Chapter 11 PFI: Training vs. Test Data

Author: Cord Dankers

Supervisor: Florian Pfisterer

In this chapter we will deal with the question whether we should use test or training data to calculate permutation feature importance. First of all we’ll give a short overview of the interesting components.

Permutation Feature Importance (PFI)

In order to calculate the impact of a single feature on the loss function (e.g. MSE), we shuffle the values for one feature to break the relationship between the feature and the outcome. Chapter \(8\) contains an introduction to permutation feature importance.

Dataset

In this chapter, we consider two partitions of a dataset \(D\):

  • \(D_{train}\): Training data, used to set up the model. Overfitting and underfitting is possible

  • \(D_{test}\): Test data used to check if the trained model works well on unseen data.

In this chapter, we focus on answering the following three questions:

  1. When should I use test or training data to compute feature importance?

  2. How is the permutation feature importance of test or training data affected by over- and underfitting?

  3. Does correlation influence the decision what kind of data to use?

11.1 Introduction to Test vs. Training Data

In addition to the question of how permutation feature importance should be used and interpreted, there is another question that has not yet been discussed in depth: Should the feature importance be calculated based on the test or the trainig data? This question is more of a philosophical one. To answer it you have to ask what feature importance really is (again a philosophical topic) and what goal you want to achieve with feature importance.

So what is the difference of calculating the permutation feature importance based on training or test data? To illustrate this question we will employ an example.

Imagine you have a data set with independent variables - so there is no correlation between the explanatory and the target variables. Therefore, the permutation feature importance for every variable should be around 1 (if we use ratios between losses). Differences from \(1\) stem only from random deviations.

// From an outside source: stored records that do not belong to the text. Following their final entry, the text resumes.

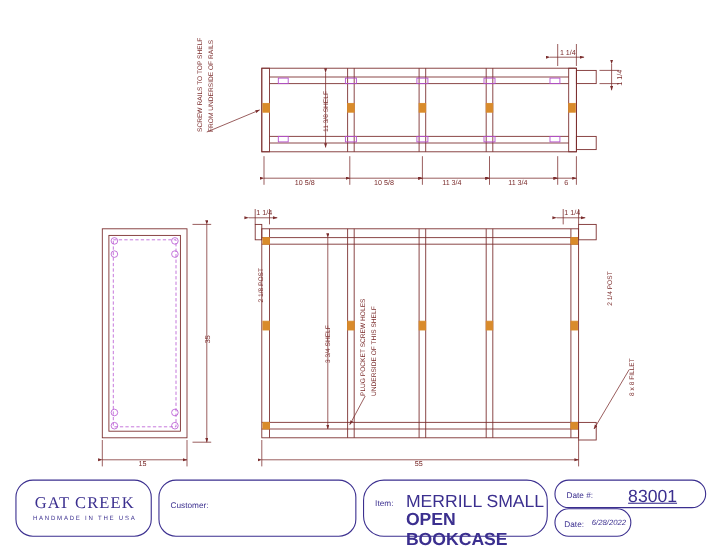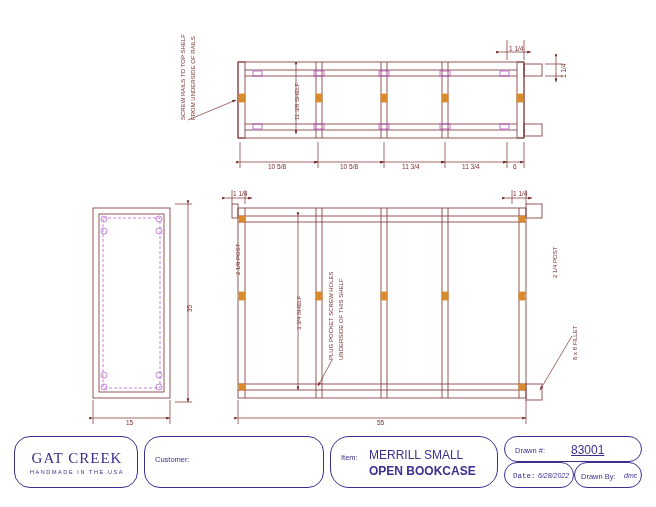"MERRILL SMALL" .tb-value { font-size: 12px -> 16px }
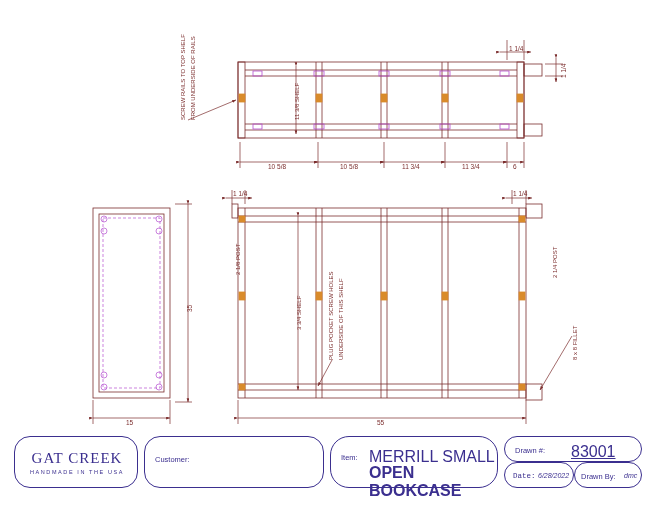"Drawn #:" div.tb-label { text: Drawn -> Date }
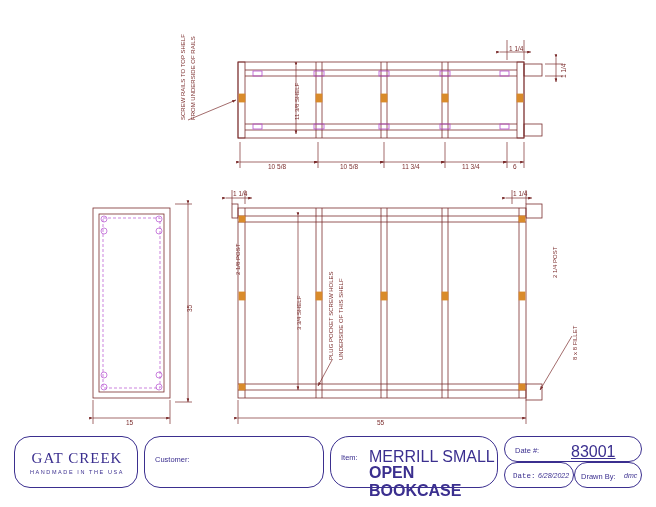"Date:" div.tb-label { font-family: Liberation Mono, monospace -> none }
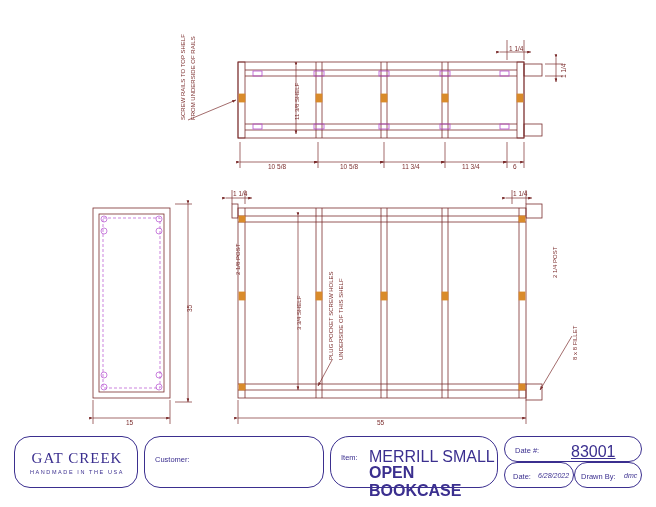"Drawn By:" div.tb-cell { html: <div> <div>Drawn By:</div> <div>dmc</div> </div> -> none }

By shuffling the variable, no information is lost, since there is no information in the variable that helps to predict the target variable.

Let us look again at the permutation feature importance algorithm based on Fisher, Rudin, and Dominici (2018):

Input: Trained model \(f\), feature matrix \(X\), target vector \(y\), error measure \(L(y,f(X))\)

  1. Estimate the original model error \(e_{orig} = L(y,f(X))\) (e.g mean squared error)
  2. For each feature \(j = 1,...,p\) do:
    • Generate feature matrix \(x_{perm}\) by permuting feature j in the data \(X\)
    • Estimate error \(e_{perm} = L(y,f(X_{perm}))\) based on the predictions of the permuted data,
    • Calculate permutation feature importance \(PFI_{j} = e_{perm}/e_{orig}\). Alternatively, the difference can be used: \(PFI_{j} = e_{perm} - e_{orig}\)
  3. Sort features by descending FI.

The original model error calculated in step \(1\) is based on a variable that is totally random and independent of the target variable. Therefore, we would not expect a change in the model error calculated in step 2: \(e_{orig} = E(e_{perm})\).

This results in a calculated permutation feature importance of 1 or 0 - depending on which calculation method from step 2 is used.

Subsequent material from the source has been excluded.